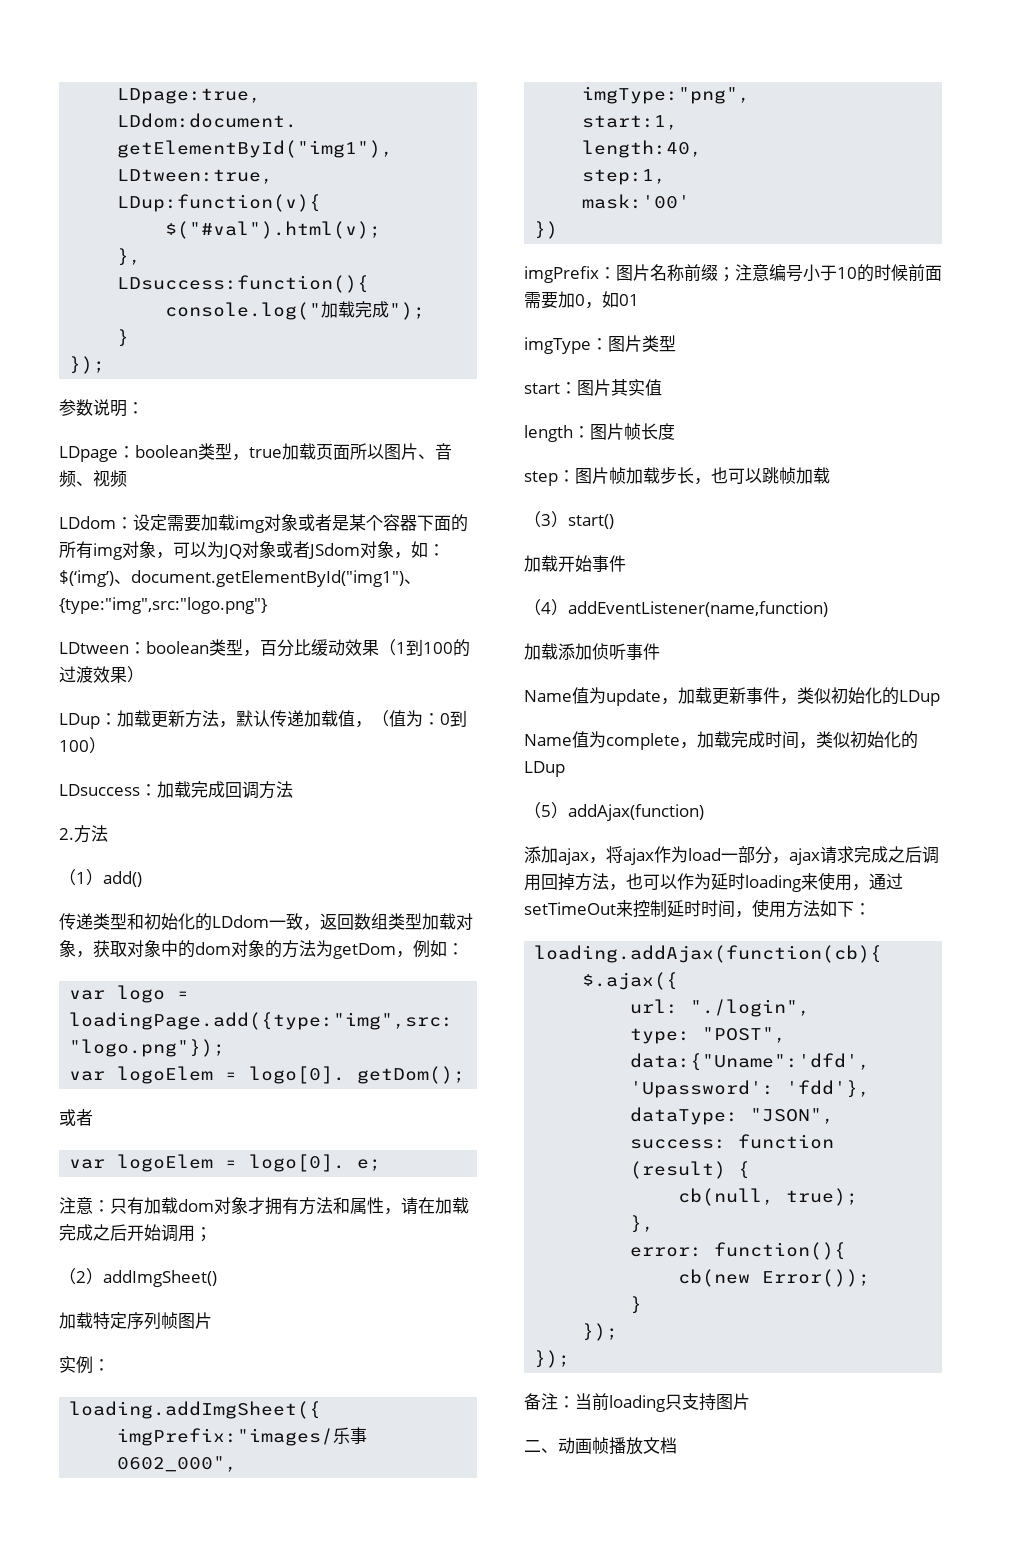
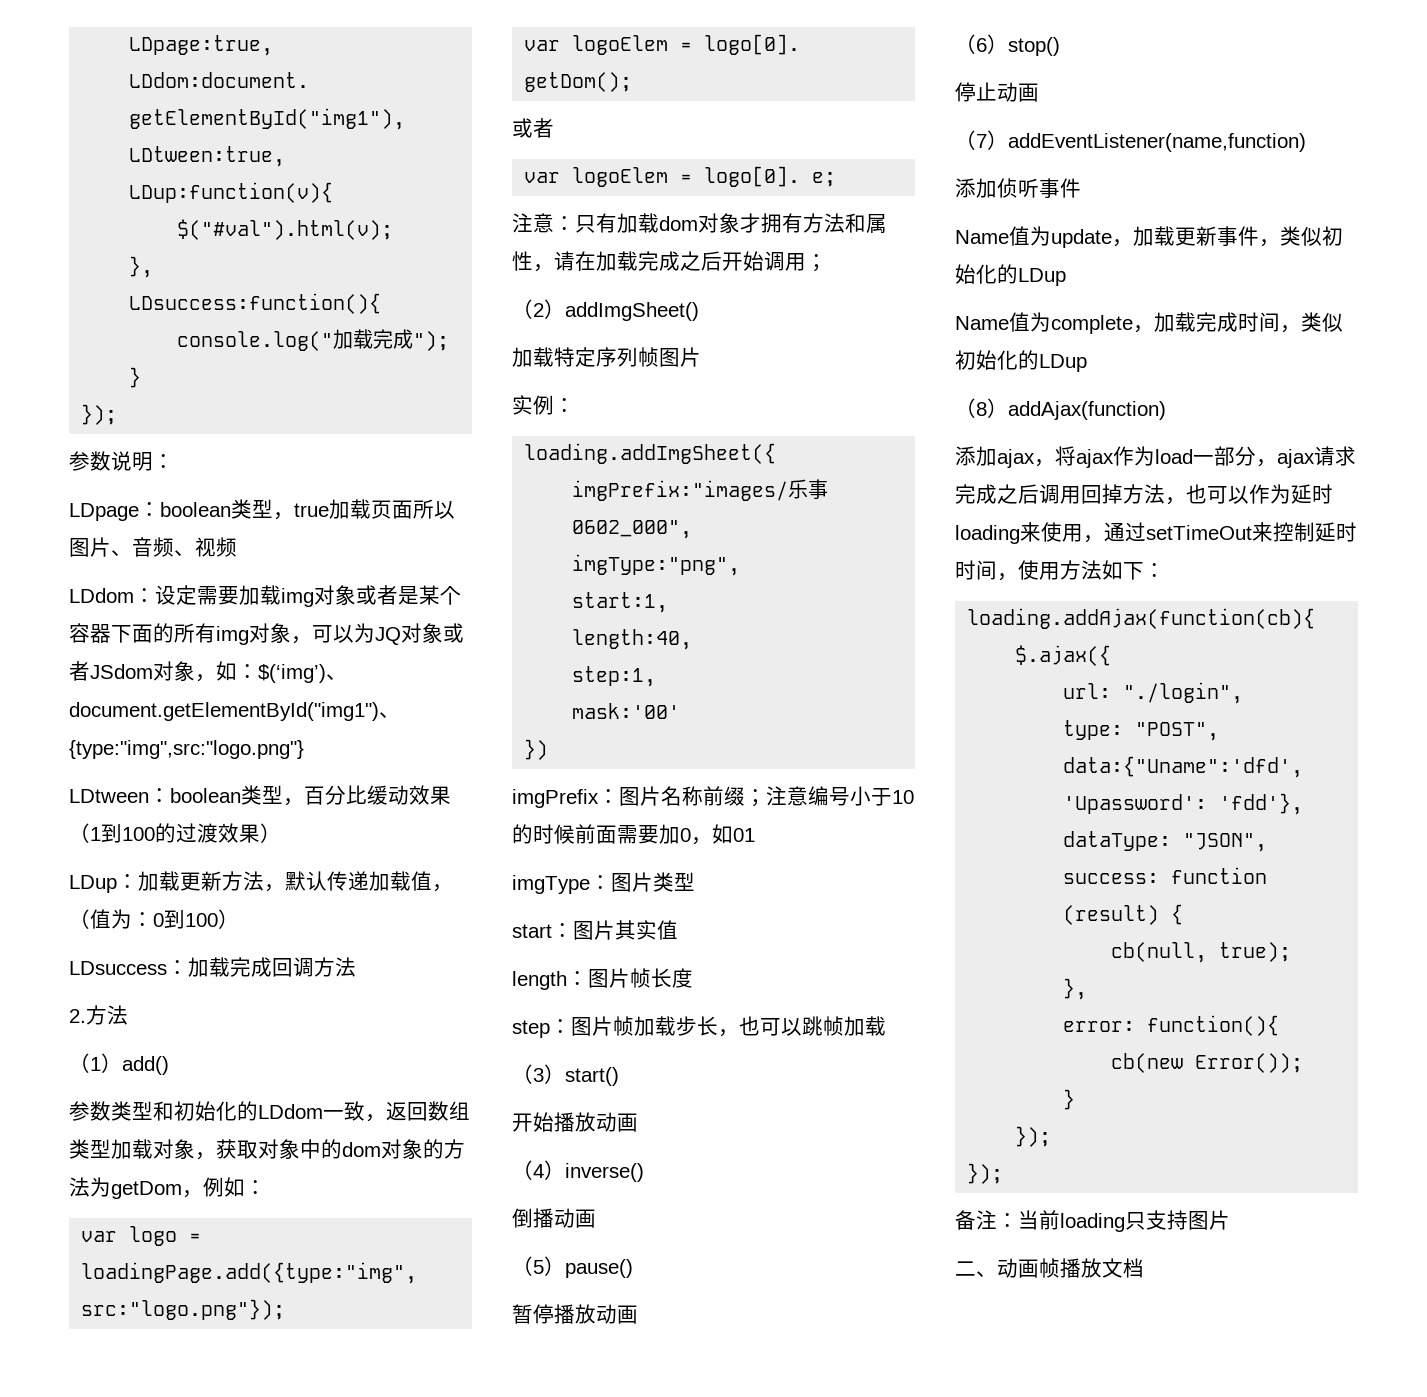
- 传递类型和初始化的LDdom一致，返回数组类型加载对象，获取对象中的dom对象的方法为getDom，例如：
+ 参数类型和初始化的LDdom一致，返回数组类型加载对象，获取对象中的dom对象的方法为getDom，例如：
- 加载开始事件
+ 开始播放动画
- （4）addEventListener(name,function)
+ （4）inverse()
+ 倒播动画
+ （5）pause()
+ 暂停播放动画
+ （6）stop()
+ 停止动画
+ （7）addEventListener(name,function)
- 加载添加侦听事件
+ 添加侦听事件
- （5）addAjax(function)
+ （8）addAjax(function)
* * *
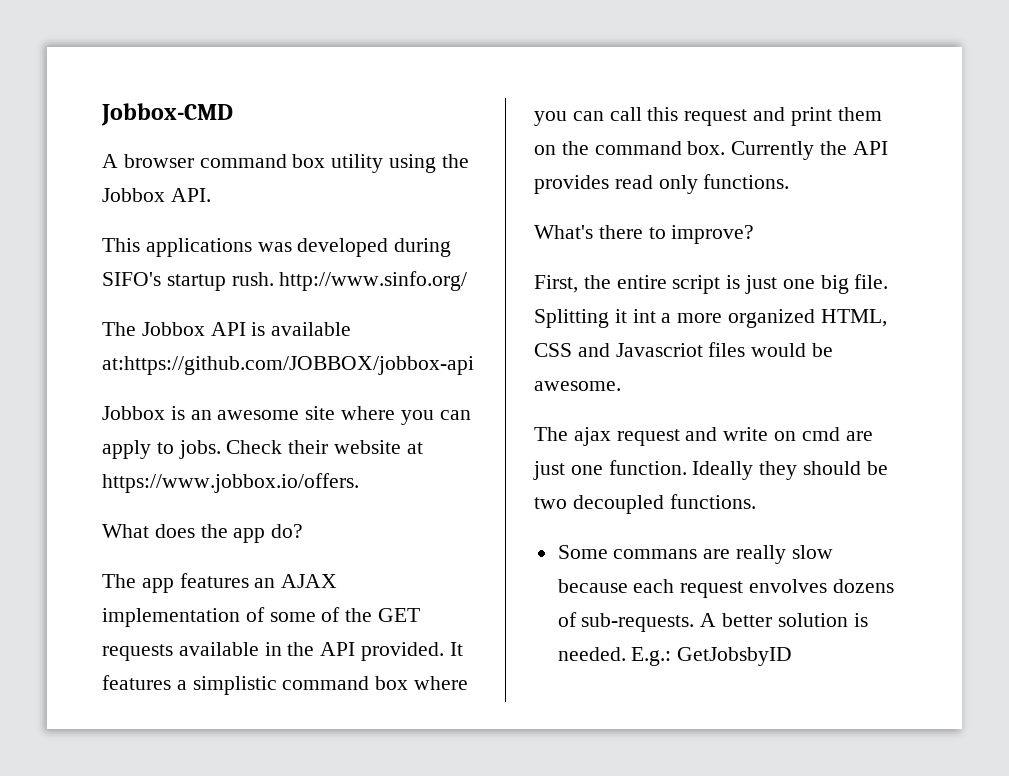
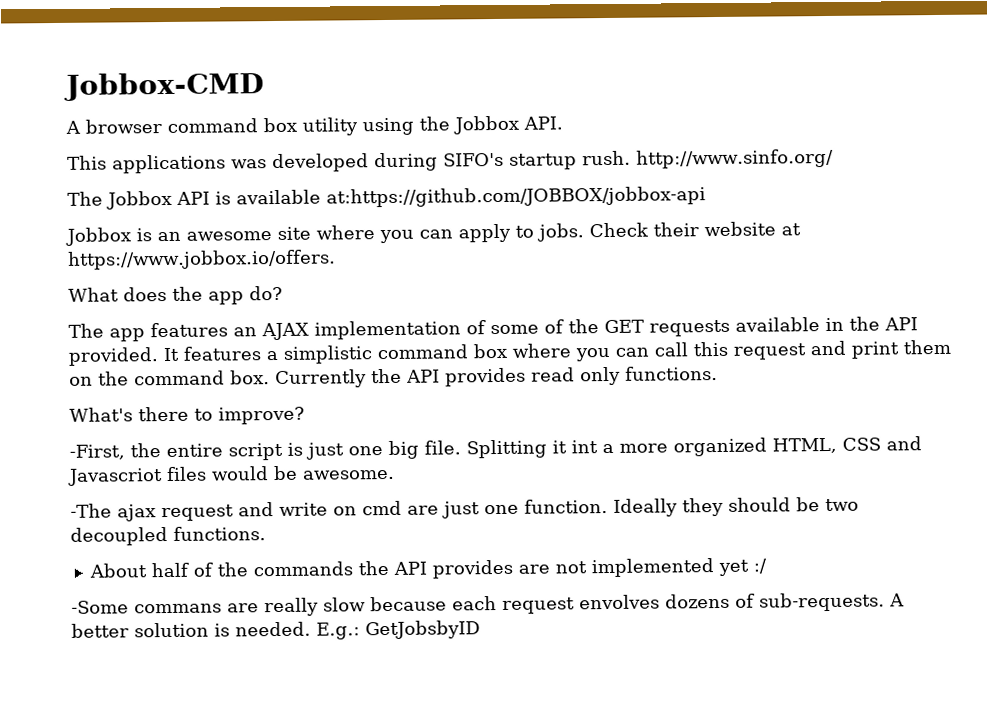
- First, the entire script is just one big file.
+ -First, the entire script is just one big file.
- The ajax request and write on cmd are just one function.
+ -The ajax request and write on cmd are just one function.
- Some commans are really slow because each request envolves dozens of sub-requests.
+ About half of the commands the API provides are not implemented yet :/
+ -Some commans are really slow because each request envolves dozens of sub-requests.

-- What to work on --
In the records above, which lines hold the string "envolves"? Copy each one.

-- Written response --
- Some commans are really slow because each request envolves dozens of sub-requests.
+ -Some commans are really slow because each request envolves dozens of sub-requests.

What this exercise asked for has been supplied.